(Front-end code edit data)
--------------------

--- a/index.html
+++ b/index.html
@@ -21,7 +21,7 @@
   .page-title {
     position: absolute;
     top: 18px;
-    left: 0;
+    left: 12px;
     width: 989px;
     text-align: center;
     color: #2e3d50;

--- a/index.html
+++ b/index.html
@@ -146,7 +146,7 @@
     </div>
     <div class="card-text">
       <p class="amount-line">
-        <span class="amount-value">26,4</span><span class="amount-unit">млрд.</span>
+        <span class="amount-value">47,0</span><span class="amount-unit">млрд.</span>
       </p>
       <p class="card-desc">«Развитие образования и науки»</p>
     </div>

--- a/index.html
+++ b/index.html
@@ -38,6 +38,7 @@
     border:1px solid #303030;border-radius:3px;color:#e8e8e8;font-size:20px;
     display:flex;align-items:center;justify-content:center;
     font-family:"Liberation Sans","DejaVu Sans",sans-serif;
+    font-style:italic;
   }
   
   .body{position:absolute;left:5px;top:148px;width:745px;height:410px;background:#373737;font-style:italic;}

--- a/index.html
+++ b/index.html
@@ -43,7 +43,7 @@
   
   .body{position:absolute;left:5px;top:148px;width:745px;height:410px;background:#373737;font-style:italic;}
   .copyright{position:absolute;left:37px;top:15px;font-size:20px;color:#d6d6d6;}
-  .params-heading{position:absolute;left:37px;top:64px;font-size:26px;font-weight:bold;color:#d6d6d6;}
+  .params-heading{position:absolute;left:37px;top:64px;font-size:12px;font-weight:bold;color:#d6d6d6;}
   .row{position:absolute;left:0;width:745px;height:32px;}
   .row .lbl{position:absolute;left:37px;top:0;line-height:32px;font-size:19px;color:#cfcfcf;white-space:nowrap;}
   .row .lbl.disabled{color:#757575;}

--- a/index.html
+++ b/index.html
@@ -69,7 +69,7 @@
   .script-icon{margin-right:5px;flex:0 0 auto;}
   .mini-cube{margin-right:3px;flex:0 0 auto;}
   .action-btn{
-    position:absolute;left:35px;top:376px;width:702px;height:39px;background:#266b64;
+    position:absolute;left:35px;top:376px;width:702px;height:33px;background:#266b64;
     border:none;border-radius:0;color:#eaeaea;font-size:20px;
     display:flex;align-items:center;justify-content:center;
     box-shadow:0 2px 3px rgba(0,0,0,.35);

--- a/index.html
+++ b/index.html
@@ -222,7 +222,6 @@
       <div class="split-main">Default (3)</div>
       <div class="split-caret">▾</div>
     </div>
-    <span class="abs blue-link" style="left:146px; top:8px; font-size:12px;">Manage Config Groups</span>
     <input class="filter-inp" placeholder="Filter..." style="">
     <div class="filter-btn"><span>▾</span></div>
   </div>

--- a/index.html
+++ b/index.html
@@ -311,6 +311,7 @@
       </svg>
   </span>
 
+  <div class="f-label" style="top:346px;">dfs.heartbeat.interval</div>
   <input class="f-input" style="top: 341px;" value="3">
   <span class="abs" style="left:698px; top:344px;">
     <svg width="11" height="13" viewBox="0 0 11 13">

--------------------

WHAT YOU HAVE TO DO: All records are to be printed again, exactly and completely.

ANSWER FOR THIS EXERCISE:
--- a/index.html
+++ b/index.html
@@ -21,7 +21,7 @@
   .page-title {
     position: absolute;
     top: 18px;
-    left: 0;
+    left: 12px;
     width: 989px;
     text-align: center;
     color: #2e3d50;

--- a/index.html
+++ b/index.html
@@ -146,7 +146,7 @@
     </div>
     <div class="card-text">
       <p class="amount-line">
-        <span class="amount-value">26,4</span><span class="amount-unit">млрд.</span>
+        <span class="amount-value">47,0</span><span class="amount-unit">млрд.</span>
       </p>
       <p class="card-desc">«Развитие образования и науки»</p>
     </div>

--- a/index.html
+++ b/index.html
@@ -38,6 +38,7 @@
     border:1px solid #303030;border-radius:3px;color:#e8e8e8;font-size:20px;
     display:flex;align-items:center;justify-content:center;
     font-family:"Liberation Sans","DejaVu Sans",sans-serif;
+    font-style:italic;
   }
   
   .body{position:absolute;left:5px;top:148px;width:745px;height:410px;background:#373737;font-style:italic;}

--- a/index.html
+++ b/index.html
@@ -43,7 +43,7 @@
   
   .body{position:absolute;left:5px;top:148px;width:745px;height:410px;background:#373737;font-style:italic;}
   .copyright{position:absolute;left:37px;top:15px;font-size:20px;color:#d6d6d6;}
-  .params-heading{position:absolute;left:37px;top:64px;font-size:26px;font-weight:bold;color:#d6d6d6;}
+  .params-heading{position:absolute;left:37px;top:64px;font-size:12px;font-weight:bold;color:#d6d6d6;}
   .row{position:absolute;left:0;width:745px;height:32px;}
   .row .lbl{position:absolute;left:37px;top:0;line-height:32px;font-size:19px;color:#cfcfcf;white-space:nowrap;}
   .row .lbl.disabled{color:#757575;}

--- a/index.html
+++ b/index.html
@@ -69,7 +69,7 @@
   .script-icon{margin-right:5px;flex:0 0 auto;}
   .mini-cube{margin-right:3px;flex:0 0 auto;}
   .action-btn{
-    position:absolute;left:35px;top:376px;width:702px;height:39px;background:#266b64;
+    position:absolute;left:35px;top:376px;width:702px;height:33px;background:#266b64;
     border:none;border-radius:0;color:#eaeaea;font-size:20px;
     display:flex;align-items:center;justify-content:center;
     box-shadow:0 2px 3px rgba(0,0,0,.35);

--- a/index.html
+++ b/index.html
@@ -222,7 +222,6 @@
       <div class="split-main">Default (3)</div>
       <div class="split-caret">▾</div>
     </div>
-    <span class="abs blue-link" style="left:146px; top:8px; font-size:12px;">Manage Config Groups</span>
     <input class="filter-inp" placeholder="Filter..." style="">
     <div class="filter-btn"><span>▾</span></div>
   </div>

--- a/index.html
+++ b/index.html
@@ -311,6 +311,7 @@
       </svg>
   </span>
 
+  <div class="f-label" style="top:346px;">dfs.heartbeat.interval</div>
   <input class="f-input" style="top: 341px;" value="3">
   <span class="abs" style="left:698px; top:344px;">
     <svg width="11" height="13" viewBox="0 0 11 13">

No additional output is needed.